# Gonna be very busy tomorrow...  I am testing for my next brown belt



## Ceicei (May 23, 2006)

This is for my 2nd degree brown belt tomorrow night.  I'm nervous, but I think I know the stuff pretty well by now.   I've been putting in 8-10 hours of practice per week for the past month going over everything I've studied thus far.  I'm bushed....  I'm planning to go to bed soon to rest up and conserve energy.  

- Ceicei


----------



## Lisa (May 23, 2006)

Go get 'em Ceicei!  You will do great!  Let us know how it goes!


----------



## mantis (May 23, 2006)

nah
we already know how it's gonna go
ur gonna kick butt
u'll do super
but let us know how hard you kick butt


----------



## Carol (May 23, 2006)

2nd Brown!  2nd Brown!  2nd Brown!
Go Ceicei Go!!  artyon:


----------



## mantis (May 23, 2006)

how many brown belts are you going for?

I wonder how I am going to wear my belts when i get to 5th brown belt.  It's hard to wear all 5 of them together isn't it?


----------



## Jonathan Randall (May 23, 2006)

Best of Luck!!!
artyon: artyon:


----------



## MJS (May 23, 2006)

Best of luck to you!!:asian: 

Please let us know how it goes!!

Mike


----------



## bluemtn (May 24, 2006)

Good luck!!  Keep us informed on how it goes!


----------



## Andrew Green (May 24, 2006)

Good luck


----------



## shesulsa (May 24, 2006)

Good testing, CC!!!


----------



## green meanie (May 24, 2006)

Good Luck Ceicei!


----------



## Hand Sword (May 24, 2006)

Good Luck! (I'm sure you don't need any though!)


----------



## Raewyn (May 24, 2006)

Good Luck Ceicei, not that you need it, im sure you will be awesome


----------



## Jade Tigress (May 24, 2006)

Good Luck Ceicei!!! Let us know how it goes.


----------



## terryl965 (May 24, 2006)

Cei Cei I would wish you luck but skills are so much better and you have skills.
Terry


----------



## HKphooey (May 24, 2006)

Good luck!


----------



## Rick Wade (May 24, 2006)

Good Luck.

V/R

RIck


----------



## Kenpodoc (May 24, 2006)

Good Luck.  Remember it's not really luck, it's the dedication and attention to detail which you've already demonstrated.

Jeff


----------



## John Brewer (May 24, 2006)

Good Luck


----------



## MA-Caver (May 24, 2006)

As my sore and aching musles and yellowing bruises can attest... it would be wholly redundant for me (your practice dummy) to wish you best of luck.

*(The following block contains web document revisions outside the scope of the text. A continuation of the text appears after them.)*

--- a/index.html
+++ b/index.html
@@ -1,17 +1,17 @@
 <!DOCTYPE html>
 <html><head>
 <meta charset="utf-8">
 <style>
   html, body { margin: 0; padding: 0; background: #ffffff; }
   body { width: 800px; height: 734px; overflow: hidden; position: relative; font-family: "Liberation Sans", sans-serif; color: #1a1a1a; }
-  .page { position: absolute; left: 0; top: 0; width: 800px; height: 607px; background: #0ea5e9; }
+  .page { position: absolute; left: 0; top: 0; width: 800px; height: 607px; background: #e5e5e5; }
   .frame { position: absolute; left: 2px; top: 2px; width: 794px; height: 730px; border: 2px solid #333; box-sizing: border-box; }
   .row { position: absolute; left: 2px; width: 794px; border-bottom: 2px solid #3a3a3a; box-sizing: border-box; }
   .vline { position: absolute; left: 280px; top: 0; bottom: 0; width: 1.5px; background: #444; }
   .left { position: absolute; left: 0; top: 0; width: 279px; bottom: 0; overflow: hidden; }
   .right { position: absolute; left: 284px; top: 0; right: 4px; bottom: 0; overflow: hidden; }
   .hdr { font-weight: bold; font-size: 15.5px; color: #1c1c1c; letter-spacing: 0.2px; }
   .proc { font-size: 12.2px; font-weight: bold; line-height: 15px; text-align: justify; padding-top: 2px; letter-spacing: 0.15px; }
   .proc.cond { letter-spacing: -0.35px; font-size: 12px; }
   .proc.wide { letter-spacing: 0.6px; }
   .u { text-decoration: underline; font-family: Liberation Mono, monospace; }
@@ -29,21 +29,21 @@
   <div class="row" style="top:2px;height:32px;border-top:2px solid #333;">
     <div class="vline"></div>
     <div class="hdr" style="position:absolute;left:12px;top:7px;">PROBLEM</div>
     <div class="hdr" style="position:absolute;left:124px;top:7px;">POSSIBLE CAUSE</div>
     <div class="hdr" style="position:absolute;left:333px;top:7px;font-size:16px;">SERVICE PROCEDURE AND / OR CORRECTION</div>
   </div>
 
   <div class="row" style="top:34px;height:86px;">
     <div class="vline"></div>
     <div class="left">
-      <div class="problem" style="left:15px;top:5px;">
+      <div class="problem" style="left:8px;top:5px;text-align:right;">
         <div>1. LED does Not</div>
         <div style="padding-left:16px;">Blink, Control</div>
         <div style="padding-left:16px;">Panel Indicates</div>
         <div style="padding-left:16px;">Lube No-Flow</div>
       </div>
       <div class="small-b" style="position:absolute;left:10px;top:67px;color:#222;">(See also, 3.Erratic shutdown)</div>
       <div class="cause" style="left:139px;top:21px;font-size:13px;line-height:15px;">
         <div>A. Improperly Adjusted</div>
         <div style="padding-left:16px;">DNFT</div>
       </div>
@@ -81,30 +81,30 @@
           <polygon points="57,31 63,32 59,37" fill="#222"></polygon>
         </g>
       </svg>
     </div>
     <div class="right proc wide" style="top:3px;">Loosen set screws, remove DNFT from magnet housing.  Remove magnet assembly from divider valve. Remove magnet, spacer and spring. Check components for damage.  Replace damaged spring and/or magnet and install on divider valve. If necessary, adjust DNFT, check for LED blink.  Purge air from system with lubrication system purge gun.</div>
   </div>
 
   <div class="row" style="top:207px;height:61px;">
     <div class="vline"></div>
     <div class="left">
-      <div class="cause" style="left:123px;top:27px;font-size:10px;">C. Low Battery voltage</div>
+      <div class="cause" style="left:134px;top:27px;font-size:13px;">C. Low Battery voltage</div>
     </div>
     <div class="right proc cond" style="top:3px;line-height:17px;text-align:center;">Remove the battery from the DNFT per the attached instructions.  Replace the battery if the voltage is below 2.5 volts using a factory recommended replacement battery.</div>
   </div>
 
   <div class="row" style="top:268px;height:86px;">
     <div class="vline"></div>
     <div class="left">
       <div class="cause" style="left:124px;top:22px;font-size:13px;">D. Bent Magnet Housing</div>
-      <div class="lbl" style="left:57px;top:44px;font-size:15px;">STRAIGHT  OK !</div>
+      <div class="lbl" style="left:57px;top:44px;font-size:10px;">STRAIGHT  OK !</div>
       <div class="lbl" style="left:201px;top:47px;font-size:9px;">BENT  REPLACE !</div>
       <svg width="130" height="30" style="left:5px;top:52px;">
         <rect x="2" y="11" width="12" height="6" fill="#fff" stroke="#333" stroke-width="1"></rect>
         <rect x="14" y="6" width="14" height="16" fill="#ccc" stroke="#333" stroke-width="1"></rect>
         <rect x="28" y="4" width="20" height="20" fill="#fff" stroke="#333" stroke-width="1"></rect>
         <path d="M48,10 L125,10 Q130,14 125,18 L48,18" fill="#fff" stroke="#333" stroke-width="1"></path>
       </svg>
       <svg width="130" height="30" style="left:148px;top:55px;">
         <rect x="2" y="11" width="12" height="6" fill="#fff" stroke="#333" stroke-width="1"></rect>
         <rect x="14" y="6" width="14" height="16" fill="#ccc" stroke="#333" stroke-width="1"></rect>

You've always passed your tests the first time around so why should this one be any different? 

So... how did the test go?


----------



## Kacey (May 24, 2006)

Break a leg - in the showbiz sense!


----------



## Michael Billings (May 24, 2006)

Visualize success and do your best.

Oss,
-Michael


----------



## Ceicei (May 24, 2006)

Now I'm home.... and very THIRSTY!  

It's a small test for adults.  Just two browns (one other and me), one blue, and three oranges testing.

Oddly enough, they decided not to test the browns on weapon sets or line forms.   However, I was tested on short/long forms and techniques from every belt level up through 2nd brown.  They really focused on me doing the Long Form 3.

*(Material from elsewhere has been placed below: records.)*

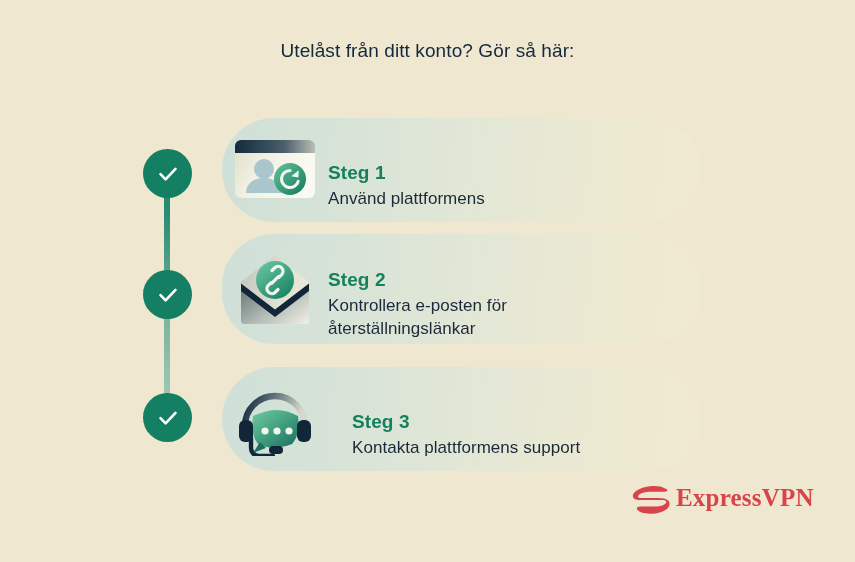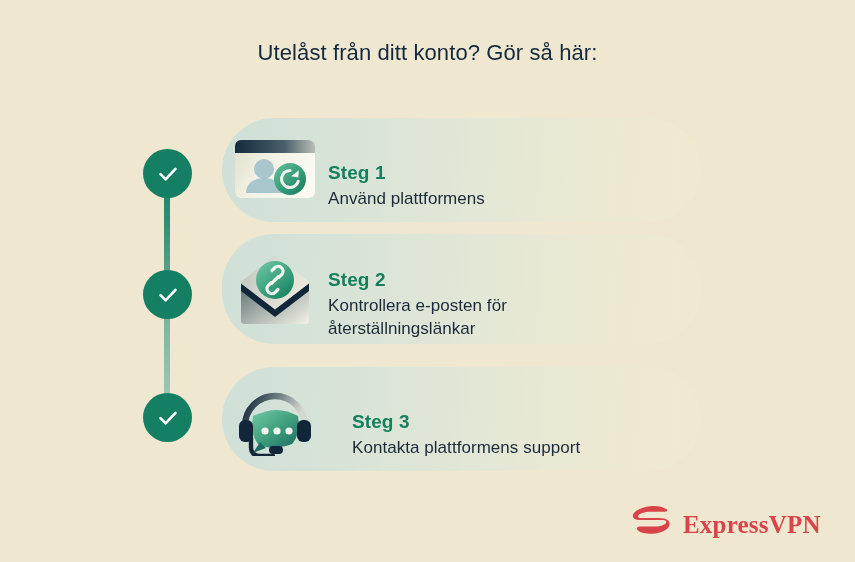--- a/index.html
+++ b/index.html
@@ -21,21 +21,21 @@
     background: #efe7cf;
   }
 
   
   .title {
     position: absolute;
     left: 0;
     top: 40px;
     width: 855px;
     text-align: center;
-    font-size: 22px;
+    font-size: 19px;
     font-weight: 400;
     letter-spacing: 0.1px;
     color: #13293d;
     white-space: nowrap;
   }
 
   
   .rail {
     position: absolute;
     left: 164px;
@@ -103,24 +103,23 @@
     font-weight: 400;
     line-height: 1.33;
     letter-spacing: 0.05px;
   }
   .step-desc .l2 { display: block; }
 
   
   .logo {
     position: absolute;
     left: 630px;
-    top: 505px;
-    display: flex;
-    align-items: center;
-    gap: 11px;
+    top: 485px;
+    display: flex;
+    gap: 4px;
   }
   .logo-mark { display: block; }
   .logo-word {
     font-family: "Liberation Serif", serif;
     font-size: 25px;
     font-weight: bold;
     color: #d8444a;
     letter-spacing: 0.2px;
     line-height: 1;
   }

I had three black belts who took turns being the attackers.  They were hard with their kicks and punches, so I had to be sure to block well (and earned some bruises along the way).  I blanked on one technique (Destructive Fans).  There were also a few techniques I had to adapt a bit because the attacker moved into a different zone.  The biggest reaction I got from the instructors/spectators was when I threw one attacker into the wall with loud "boom" (It was a thin wall.... just drywall and boards, no insulation).

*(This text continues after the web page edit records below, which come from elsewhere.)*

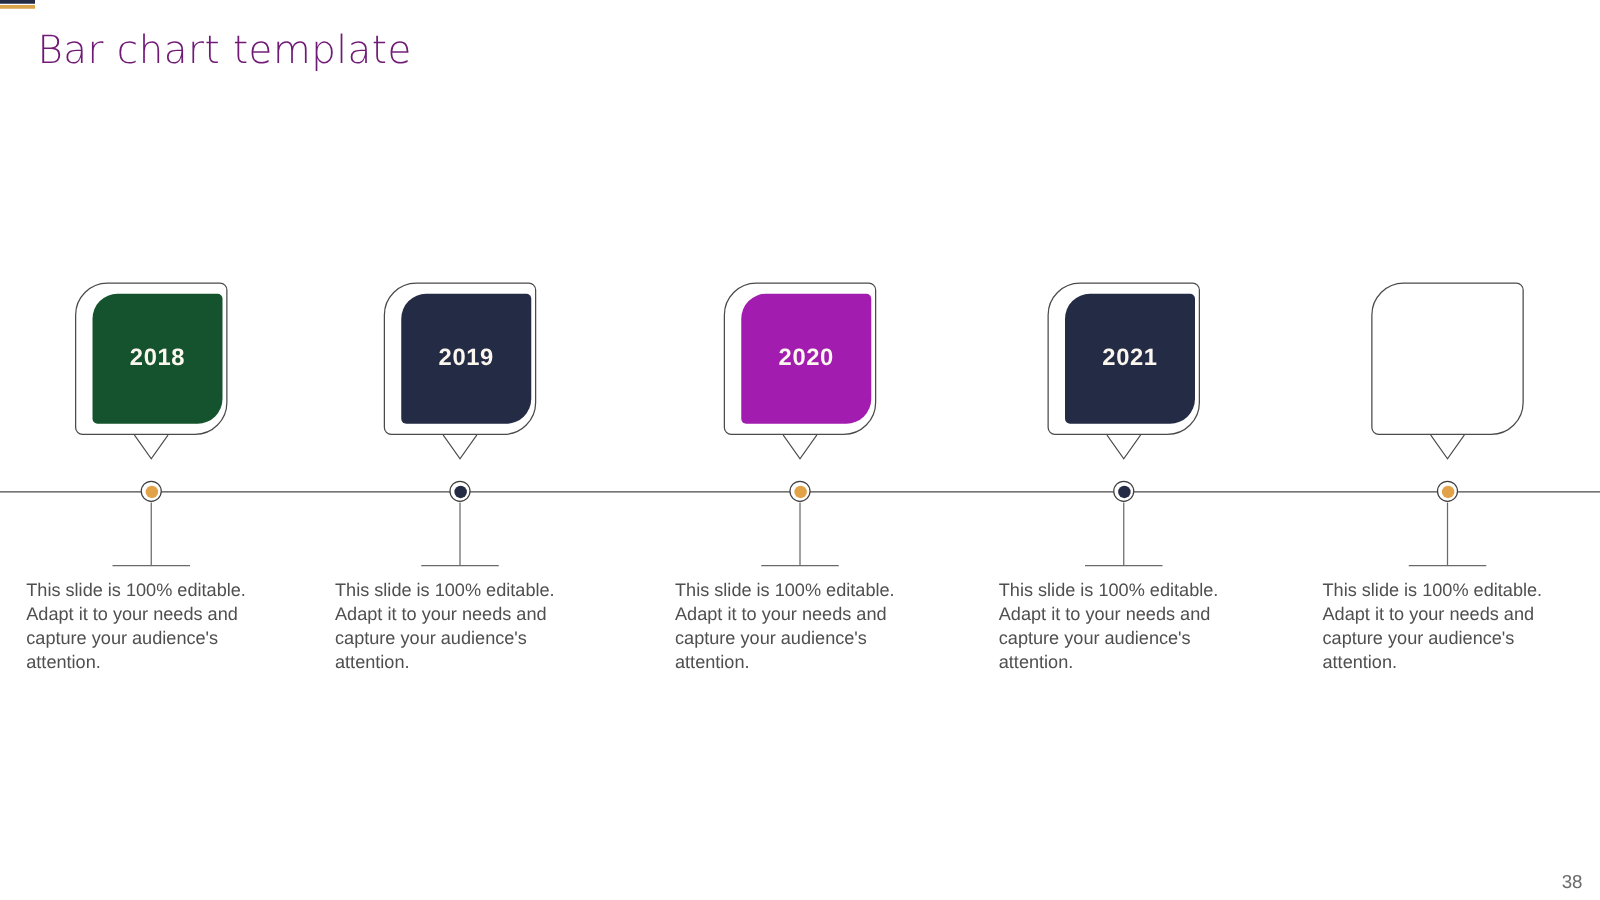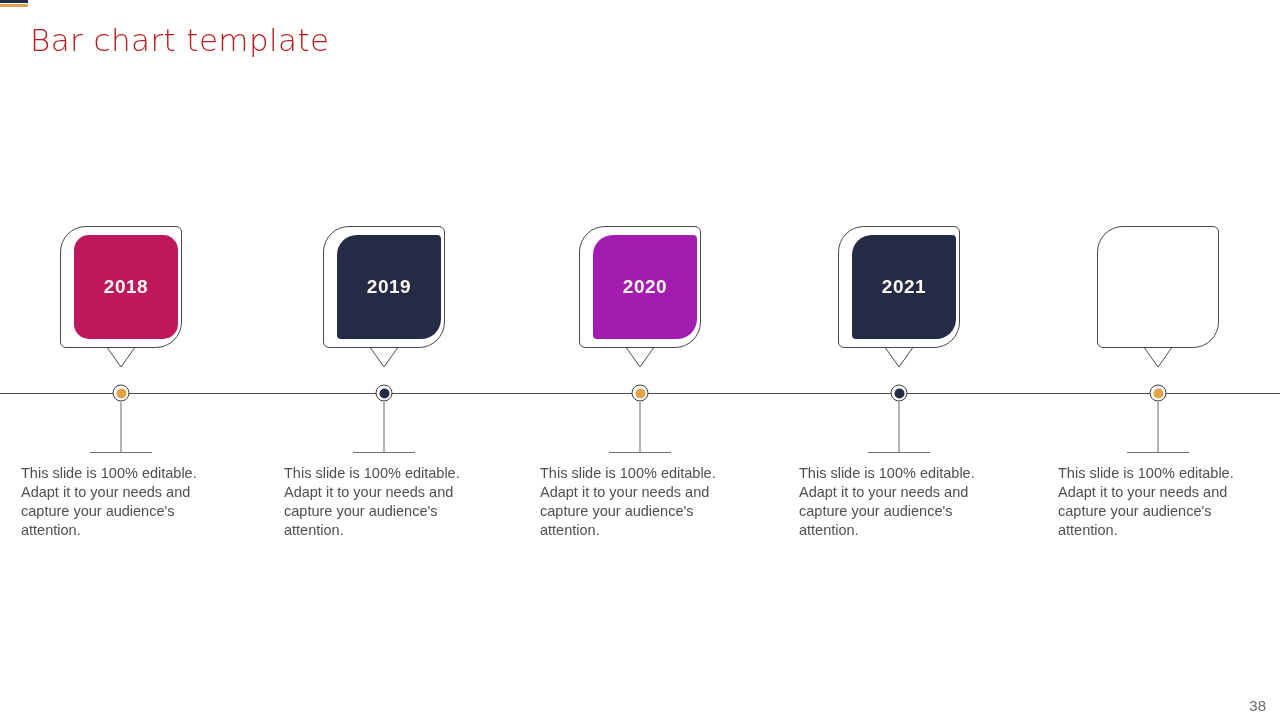--- a/index.html
+++ b/index.html
@@ -36,21 +36,21 @@
 
   
   #page-title {
     position: absolute;
     left: 30px;
     top: 22px;
     font-family: "DejaVu Sans", sans-serif;
     font-size: 31px;
     font-weight: 300;
     letter-spacing: 0.4px;
-    color: #b91c1c;
+    color: #701a75;
     white-space: nowrap;
   }
 
   
   #timeline-axis {
     position: absolute;
     left: 0;
     top: 393px;
     width: 1280px;
     height: 1px;
@@ -187,31 +187,31 @@
 <div id="page-title">Bar chart template</div>
 
 <div id="timeline-axis"></div>
 
 <div id="milestones-container">
     <div class="milestone" style="left: 1px;">
       <div class="bubble-outline"></div>
       <div class="bubble-pointer"><svg width="28" height="20" viewBox="0 0 28 20">
           <path d="M0.5 0 L14 19 L27.5 0" fill="#ffffff" stroke="#4a4a4a" stroke-width="1"></path>
         </svg></div>
-      <div class="tile" style="background: #be185d; border-radius: 15px;">
+      <div class="tile" style="background: #14532d;">
         <span class="tile-label">2018</span>
       </div>
       <div class="marker">
         <span class="marker-dot" style="background: rgb(226, 163, 72);"></span>
       </div>
       <div class="stem"></div>
       <div class="stem-cap"></div>
       <div class="desc">This slide is 100% editable. Adapt it to your needs and capture your audience's attention.</div>
     </div>
-    <div class="milestone" style="left: 264px;">
+    <div class="milestone" style="left: 248px;">
       <div class="bubble-outline"></div>
       <div class="bubble-pointer"><svg width="28" height="20" viewBox="0 0 28 20">
           <path d="M0.5 0 L14 19 L27.5 0" fill="#ffffff" stroke="#4a4a4a" stroke-width="1"></path>
         </svg></div>
       <div class="tile" style="background: rgb(36, 43, 69);">
         <span class="tile-label">2019</span>
       </div>
       <div class="marker">
         <span class="marker-dot" style="background: rgb(36, 43, 69);"></span>
       </div>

It was fun!  I wish I could have done better.  I passed, so now I am officially a 2nd brown....

Thank you all for the luck and encouraging thoughts.

- Ceicei


----------



## Sam (May 24, 2006)

artyon: woot woot!artyon:

thats so awesome!


----------



## MJS (May 24, 2006)

Awesome!! Congrats on your new rank!!artyon:


----------



## MA-Caver (May 24, 2006)

Knew you could do it. 
*CONGRATS! *


----------



## Hand Sword (May 25, 2006)

Well done! Congrats!


----------



## terryl965 (May 25, 2006)

artyon: artyon: 

Well done grasshopper.
Terry


----------



## Lisa (May 25, 2006)

Congrats CeiCei!

artyon:


----------



## bigrogb (May 25, 2006)

Great Job!!!!!!!!!!!!!!!!!!!!!!!!!!!!!!!!!!!!!!!!!!!!!!!!!!!!!


----------



## John Brewer (May 25, 2006)

That's AWESOME!!!

John


----------



## shesulsa (May 25, 2006)

Congratulations, CeiCei!!


----------



## Kenpobuff (May 25, 2006)

Way to Go!


----------



## Rick Wade (May 25, 2006)

Congratulations here use this in your signature line.







Again good job

V/R

Rick


----------



## Ceicei (May 25, 2006)

Thank you, Rick!  I appreciate it.  I am now using that picture as my avatar... Later on when it is time to change the signature, I will move it there.  

- Ceicei


----------



## Rick Wade (May 25, 2006)

It looks good on ya.

Congratulations


V/R

Rick


----------



## jfarnsworth (May 25, 2006)

Good job.


----------



## crushing (May 25, 2006)

Well done!


----------



## Rich Parsons (May 25, 2006)

Congrats Cei Cei !!!!


----------



## KenpoTess (May 26, 2006)

Way to go Ceicei ~! 

Congrats ~!

~Tess


----------



## Goldendragon7 (May 26, 2006)

yeah,,,,,,,,,,,,, what they all said!!!!!!!!!!!!

artyon:artyon:artyon:artyon:%-}


----------